Sec. 12. Section 22a-245 of the general statutes is repealed. (Effective July 1, 2018)

This act shall take effect as follows and shall amend the following sections:

Section 1

October 1, 2017

New section

Sec. 2

October 1, 2017

New section

Sec. 3

July 1, 2018

22a-243

Sec. 4

July 1, 2018

22a-244

Sec. 5

July 1, 2018

22a-245a

Sec. 6

July 1, 2018

22a-245b

Sec. 7

July 1, 2018

22a-245c

Sec. 8

July 1, 2018

22a-246

Sec. 9

July 1, 2018

22a-251(b)

Sec. 10

July 1, 2018

12-407(8)

Sec. 11

July 1, 2018

New section

Sec. 12

July 1, 2018

Repealer section

Statement of Legislative Commissioners:

In Subdivision (2) of Section 4, "For the period beginning July 1, 2018, and ending October 1, 2025, every" was added for consistency. In Section 11, references to "Section 10" were changed to "Section 12", for accuracy.

ENV

Joint Favorable Subst.

 

The following Fiscal Impact Statement and Bill Analysis are prepared for the benefit of the members of the General Assembly, solely for purposes of information, summarization and explanation and do not represent the intent of the General Assembly or either chamber thereof for any purpose. In general, fiscal impacts are based upon a variety of informational sources, including the analyst's professional knowledge. Whenever applicable, agency data is consulted as part of the analysis, however final products do not necessarily reflect an assessment from any specific department.


OFA Fiscal Note

State Impact:

Agency Affected

Fund-Effect

FY 18 $

FY 19 $

Revenue Serv., Dept.

GF - Cost

522,034

489,378

State Comptroller - Fringe Benefits1

GF - Cost

111,206

148,275

Department of Revenue Services

GF - Revenue Gain

Potential

None

Department of Revenue Services

GF - Revenue Loss

None

1.1 million

Department of Revenue Services

GF- Recycling Fee Account - Revenue Gain

None

32.4 million

Note: GF=General Fund

Municipal Impact:

Municipalities

Effect

FY 18 $

FY 19 $

Various Municipalities

STATE MANDATE - Cost

None

Potential

Various Municipalities

Revenue Gain

None

Potential

Explanation

The bill replaces the current bottle redemption system with an expanded recycling program that levies a non-refundable minimum four-cent fee on an expanded range of containers beginning in FY 18 and ending in FY 25.2

Elimination of Bottle Redemption System

The bill eliminates the existing bottle redemption system beginning on July 1, 2018. This results in a General Fund revenue loss of approximately $33.5 million annually from bottle escheats beginning in FY 19.

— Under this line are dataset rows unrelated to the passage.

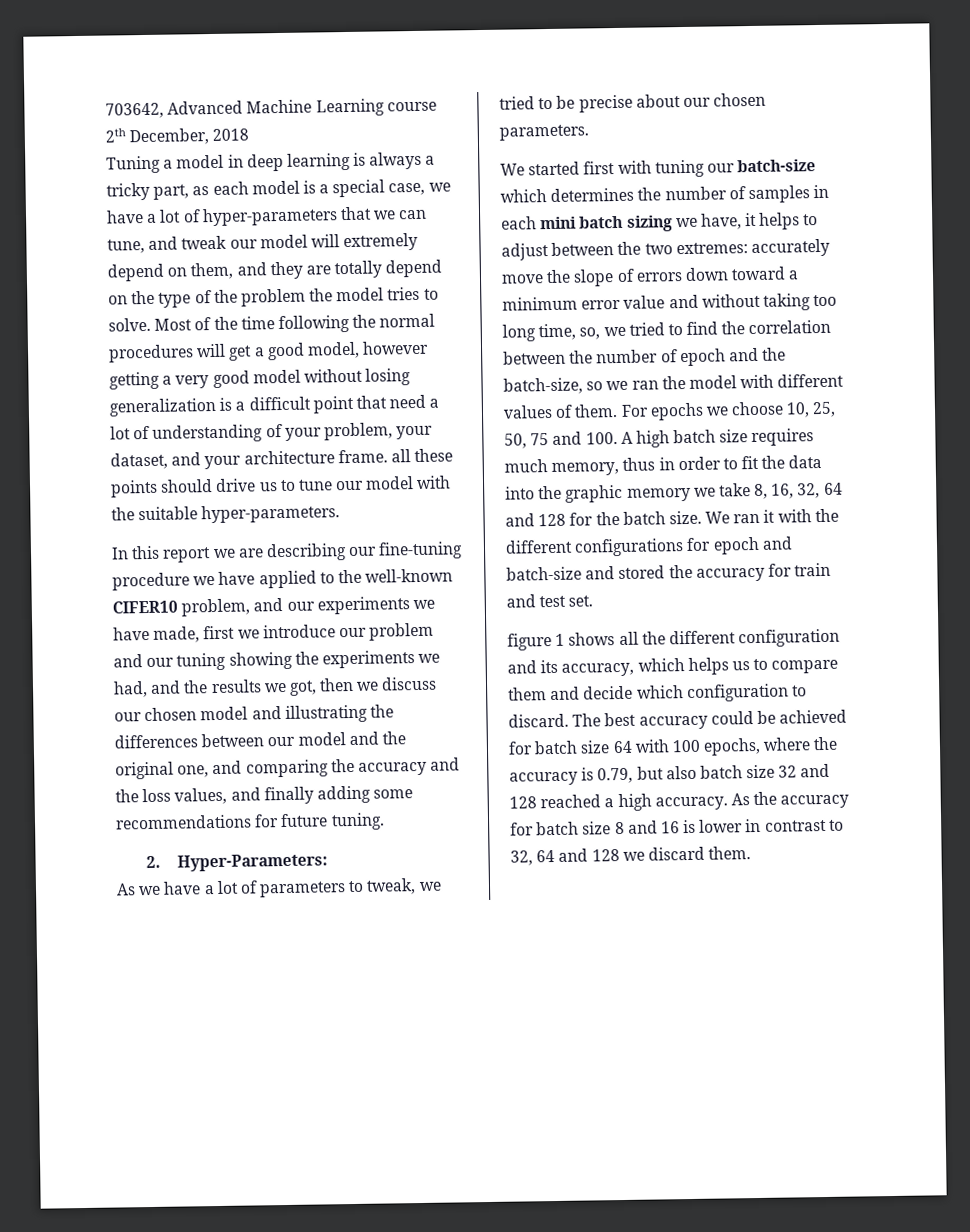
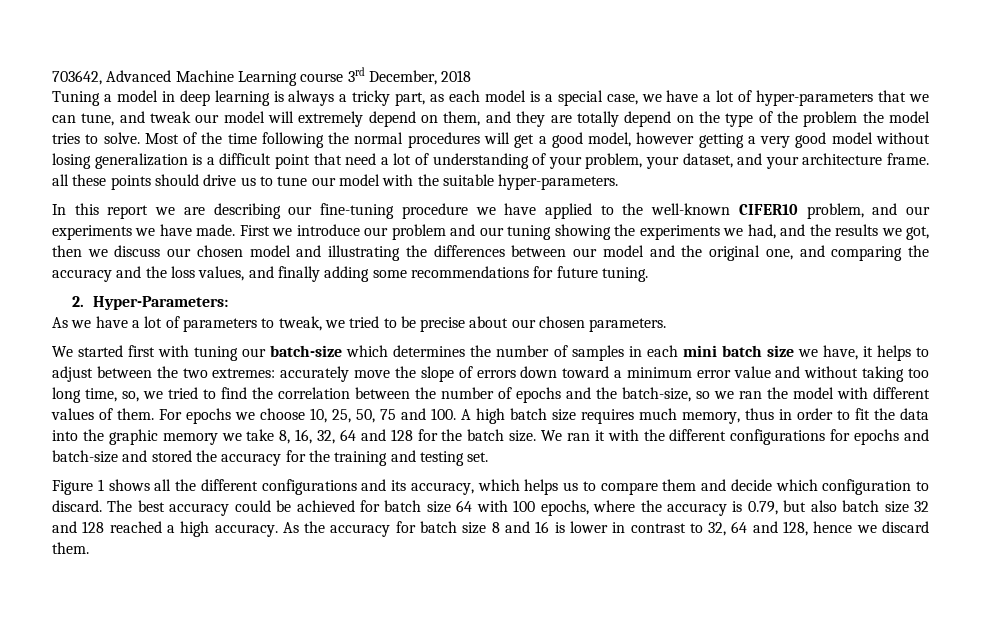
- 703642, Advanced Machine Learning course 2th December, 2018
+ 703642, Advanced Machine Learning course 3rd December, 2018
- In this report we are describing our fine-tuning procedure we have applied to the well-known CIFER10 problem, and our experiments we have made, first we introduce our problem and our tuning showing the experiments we had, and the results we got, then we discuss our chosen model and illustrating the differences between our model and the original one, and comparing the accuracy and the loss values, and finally adding some recommendations for future tuning.
+ In this report we are describing our fine-tuning procedure we have applied to the well-known CIFER10 problem, and our experiments we have made. First we introduce our problem and our tuning showing the experiments we had, and the results we got, then we discuss our chosen model and illustrating the differences between our model and the original one, and comparing the accuracy and the loss values, and finally adding some recommendations for future tuning.
- We started first with tuning our batch-size which determines the number of samples in each mini batch sizing we have, it helps to adjust between the two extremes:
+ We started first with tuning our batch-size which determines the number of samples in each mini batch size we have, it helps to adjust between the two extremes:
- accurately move the slope of errors down toward a minimum error value and without taking too long time, so, we tried to find the correlation between the number of epoch and the batch-size, so we ran the model with different values of them.
+ accurately move the slope of errors down toward a minimum error value and without taking too long time, so, we tried to find the correlation between the number of epochs and the batch-size, so we ran the model with different values of them.
- We ran it with the different configurations for epoch and batch-size and stored the accuracy for train and test set.
+ We ran it with the different configurations for epochs and batch-size and stored the accuracy for the training and testing set.
- figure 1 shows all the different configuration and its accuracy, which helps us to compare them and decide which configuration to discard.
+ Figure 1 shows all the different configurations and its accuracy, which helps us to compare them and decide which configuration to discard.
- As the accuracy for batch size 8 and 16 is lower in contrast to 32, 64 and 128 we discard them.
+ As the accuracy for batch size 8 and 16 is lower in contrast to 32, 64 and 128, hence we discard them.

Section 2 of the bill specifies any balance in bottle redemption accounts as of March 31, 2018 and June 30, 2018 be used to refund deposits to dealers until August 31, 2018 with any balance remaining on September 1, 2018 to be deposited in the General Fund. To the extent this results in a one-time increase in escheat revenue to the General Fund, the revenue loss could be less than $33.5 million in FY 19.

Early Recycling Fee

Effective October 1, 2017 the bill establishes a minimum four-cent “early recycling fee” on juice, tea, sports drinks, and spirits or alcohol in containers of up to 50 milliliters (“nips”). This is estimated to generate approximately $11 million in FY 18.3

The bill specifies that this revenue be deposited in the General Fund and be made available to redemption centers in a manner that enables them to realize handling fees at higher rates than under current law. It is assumed that any revenue remaining after payments to redemption centers would remain in the General Fund; thus, this results in a potential one-time revenue gain to the General Fund in FY 18.

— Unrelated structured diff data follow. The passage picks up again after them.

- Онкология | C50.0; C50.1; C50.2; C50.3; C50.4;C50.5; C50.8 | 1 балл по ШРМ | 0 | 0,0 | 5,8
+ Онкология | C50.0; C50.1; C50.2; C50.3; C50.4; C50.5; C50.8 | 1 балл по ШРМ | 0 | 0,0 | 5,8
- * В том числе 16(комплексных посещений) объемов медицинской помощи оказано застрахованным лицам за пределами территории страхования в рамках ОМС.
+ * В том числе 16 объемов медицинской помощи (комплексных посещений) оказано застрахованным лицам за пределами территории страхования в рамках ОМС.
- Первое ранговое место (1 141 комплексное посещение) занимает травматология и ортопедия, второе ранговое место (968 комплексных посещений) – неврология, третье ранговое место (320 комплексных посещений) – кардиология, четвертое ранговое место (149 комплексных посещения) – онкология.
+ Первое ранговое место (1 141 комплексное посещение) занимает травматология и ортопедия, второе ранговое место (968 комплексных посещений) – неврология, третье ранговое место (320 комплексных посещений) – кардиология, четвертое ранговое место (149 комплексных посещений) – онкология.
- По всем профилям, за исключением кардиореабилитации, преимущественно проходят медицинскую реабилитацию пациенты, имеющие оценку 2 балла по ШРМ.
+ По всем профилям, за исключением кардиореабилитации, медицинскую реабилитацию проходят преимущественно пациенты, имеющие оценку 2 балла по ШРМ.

The bill establishes fines for violation of the early recycling fee provisions. To the extent any such violations occur, this results in a potential minimal revenue gain in FY 18.

Recycling Fee

Beginning July 1, 2018 and continuing until July 1, 2025 the bill establishes a minimum four-cent recycling fee on beverage containers subject to the current bottle redemption law and juice, tea, sports drinks, and nips. This is estimated to generate approximately $64.9 million annually.

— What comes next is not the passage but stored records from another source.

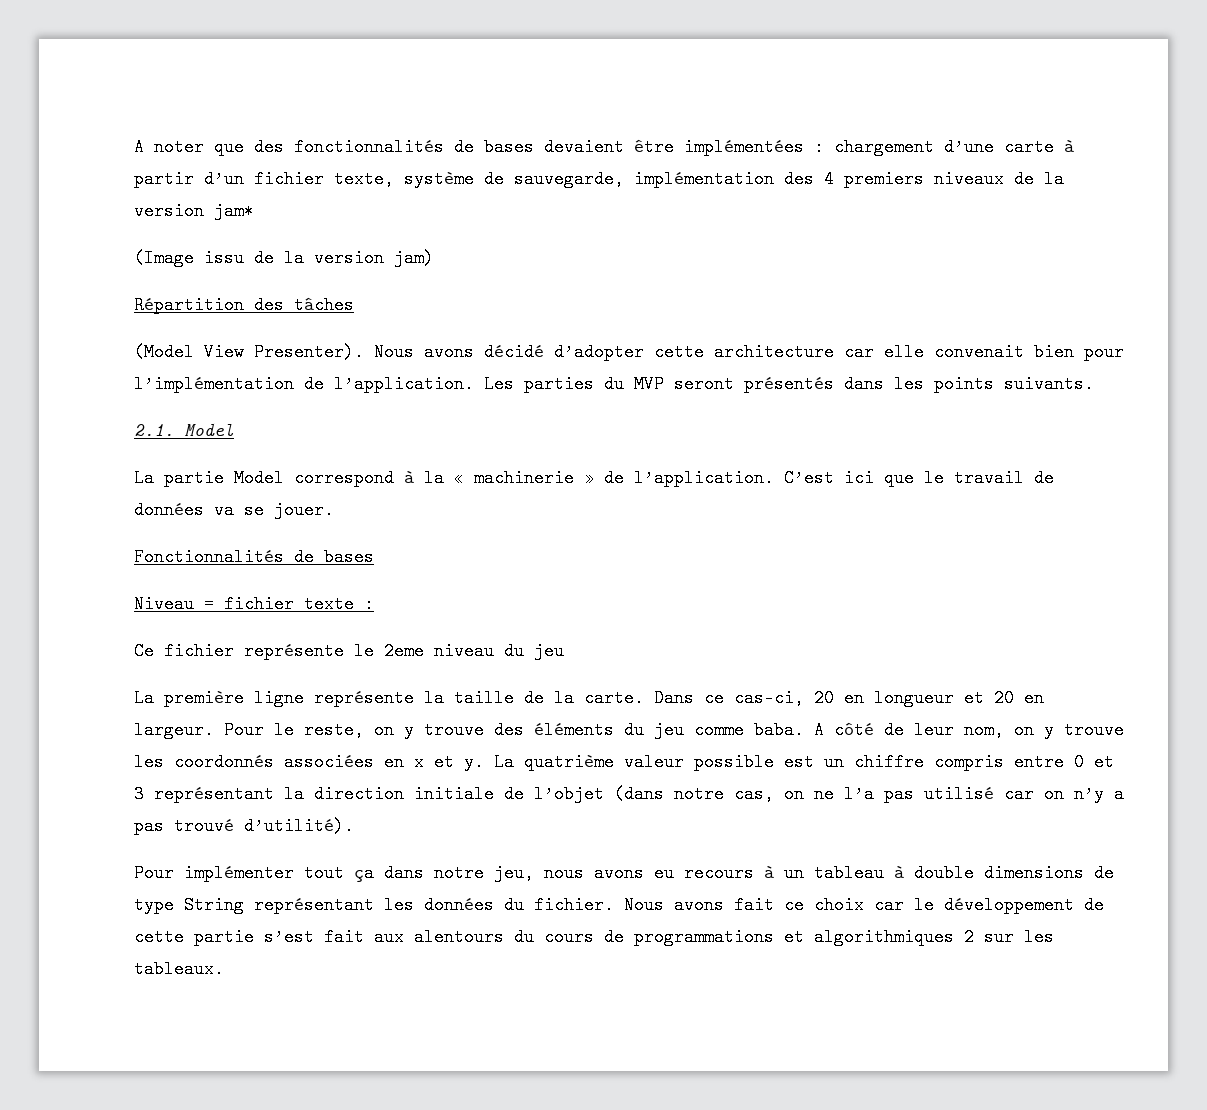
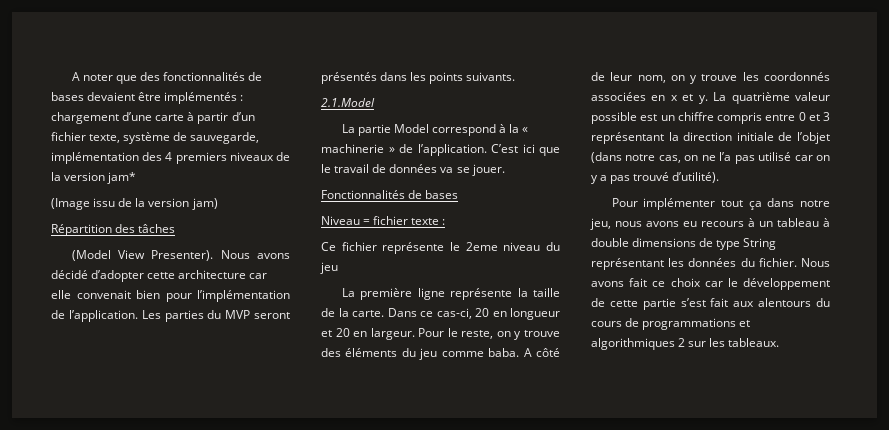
- A noter que des fonctionnalités de bases devaient être implémentées : chargement d’une carte à partir d’un fichier texte, système de sauvegarde, implémentation des 4 premiers niveaux de la version jam*
+ A noter que des fonctionnalités de bases devaient être implémentés : chargement d’une carte à partir d’un fichier texte, système de sauvegarde, implémentation des 4 premiers niveaux de la version jam*
- 2.1. Model
+ 2.1.Model
- La quatrième valeur possible est un chiffre compris entre 0 et 3 représentant la direction initiale de l’objet (dans notre cas, on ne l’a pas utilisé car on n’y a pas trouvé d’utilité).
+ La quatrième valeur possible est un chiffre compris entre 0 et 3 représentant la direction initiale de l’objet (dans notre cas, on ne l’a pas utilisé car on y a pas trouvé d’utilité).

The bill specifies that half the revenue be deposited in the General Fund and half the revenue be deposited in a new Recycling Fee Account within the General Fund. This results in a General Fund revenue gain of approximately $32.4 million annually from FY 19 through FY 25, and a Recycling Fee Account revenue gain of approximately $32.4 million annually from FY 19 through FY 25.

The bill further specifies that revenue deposited in the Recycling Fee Account be split evenly between the collector's subaccount, tipping fee subaccount, and beverage container use subaccount for various enumerated uses.

Administrative Costs

To administer the newly established fee, the Department of Revenue Services (DRS) would require two Revenue Examiners ($66,213 for salary and $25,214 for fringe costs each), two Tax Corrections Examiners ($58,640 for salary and $22,330 for fringe costs each), and two Revenue Agents ($69,836 for salary and $26,594 for fringe costs each), as well as approximately $100,000 in annual overtime and temporary employee costs. This estimate is based on the administrative requirements of other state trust taxes.

The DRS would also incur a one-time cost of approximately $155,000 in FY 18 for form development and printing, changes to the online Taxpayer Service Center (TSC) associated with electronic filing, programming changes to the agency's Integrated Tax Administration System (ITAS), and mailing expenses.

Municipal Impact

There is a cost to municipalities that experience increased tipping fees as a result of the expanded recycling program under the bill's provisions. The cost will vary based on the volume of new items municipalities must recycle. It is anticipated that the cost to municipalities will be at least partially offset by revenue deposited into the newly established tipping fee subaccount and used to reimburse municipalities for these costs.

The Out Years

The annualized ongoing fiscal impact identified above associated with the recycling fee would continue through FY 25, at which point the recycling fee terminates. The annualized ongoing revenue loss from the elimination of the bottle redemption system would continue into the future.

Sources:

Container Recycling Institute

 

Department of Revenue Services Bottle Escheat Data

 

Maine Bureau of Alcoholic Beverages and Lottery Operations Sales Figures

OLR Bill Analysis

sSB 996

AN ACT ESTABLISHING A BOTTLE RECYCLING FEE IN LIEU OF A REFUNDABLE DEPOSIT.

SUMMARY

This bill replaces the existing bottle redemption system with a two-phase beverage container recycling system covering an expanded range of containers. Under the new system retail customers pay a minimum four-cent, nonrefundable recycling fee instead of a redeemable nickel deposit on covered beverage containers, as the current system requires. The bill terminates the new recycling program on July 1, 2025.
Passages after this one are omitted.